Capítulo Dezesseis: Socorro, De Volta ao Lar

Marryweather

Acordo  com  a  Whithelly  me  abraçando  fortemente  e  lembro-me  de quando  ela  era  apenas  um  bebê,  logo  ela  estará  grande  demais  para  caber  em meus  braços,  cada vez  mais  ela está parecida comigo.

Relutante,  eu  desvencilho-me  de  seu  aperto  sem  acordá-la  e  a  encubro até  o  ombro,  caminho  silenciosamente  pelo  cômodo  escuro,  amarrando  o cabelo  para  o  lado,  coloco  o  capuz  de  minha  blusa  e  arrumo  a  munhequeira que cobre  1/4  do  meu  braço  direito.
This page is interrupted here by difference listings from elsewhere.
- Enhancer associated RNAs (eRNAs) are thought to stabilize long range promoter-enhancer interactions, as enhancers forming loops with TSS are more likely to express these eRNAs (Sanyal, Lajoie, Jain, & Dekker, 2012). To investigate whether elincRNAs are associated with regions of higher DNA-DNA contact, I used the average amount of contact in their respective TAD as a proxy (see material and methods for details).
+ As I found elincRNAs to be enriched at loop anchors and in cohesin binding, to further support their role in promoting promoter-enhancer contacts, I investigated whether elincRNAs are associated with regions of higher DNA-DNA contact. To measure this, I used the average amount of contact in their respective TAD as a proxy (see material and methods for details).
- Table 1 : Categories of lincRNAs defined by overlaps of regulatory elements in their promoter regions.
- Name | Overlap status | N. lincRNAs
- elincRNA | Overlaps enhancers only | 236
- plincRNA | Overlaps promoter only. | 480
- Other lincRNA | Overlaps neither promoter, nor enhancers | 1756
Vou  para  o  quarto  que  o  soldado  está.  Que  ironia,  eu  escolhi  esse apartamento  por  causa  das  estrelas  no  teto  desse  quarto  e  nos  últimos  dias ficamos  na  sala.

O soldado  ainda  está  dormindo,  sentado  de  costas  para  a  parede  e  com  a cabeça  apoiada  no  braço  bom,  seus  cabelos  pendem  sobre  seu  rosto  o deixando  mais  bonito  do  que  já  é.

Coloco  seus  remédios  e  uma  garrafa  de água  no  criado-mudo  onde  ele  pode  alcançar,  mesmo  estando  algemado.  Sinto medo  de me  aproximar demais  dele,  é como  se o  sentimento  para com  a  minha irmã,  lembranças  do  passado,  a  minha  moral  e  meu  ódio  por  soldados  me afastassem  dele,  mas  uma  força  oposta,  muitíssimo  mais  forte  me  empurrasse para ele,  como  um  pedaço  de ferro  tentando  se afastar  de um  ímã.

–  Já tem  uma semana,  logo  andaremos  em  caminhos  opostos  –  digo  para mim  mesma  em  voz  baixa,  quase  num  sussurro.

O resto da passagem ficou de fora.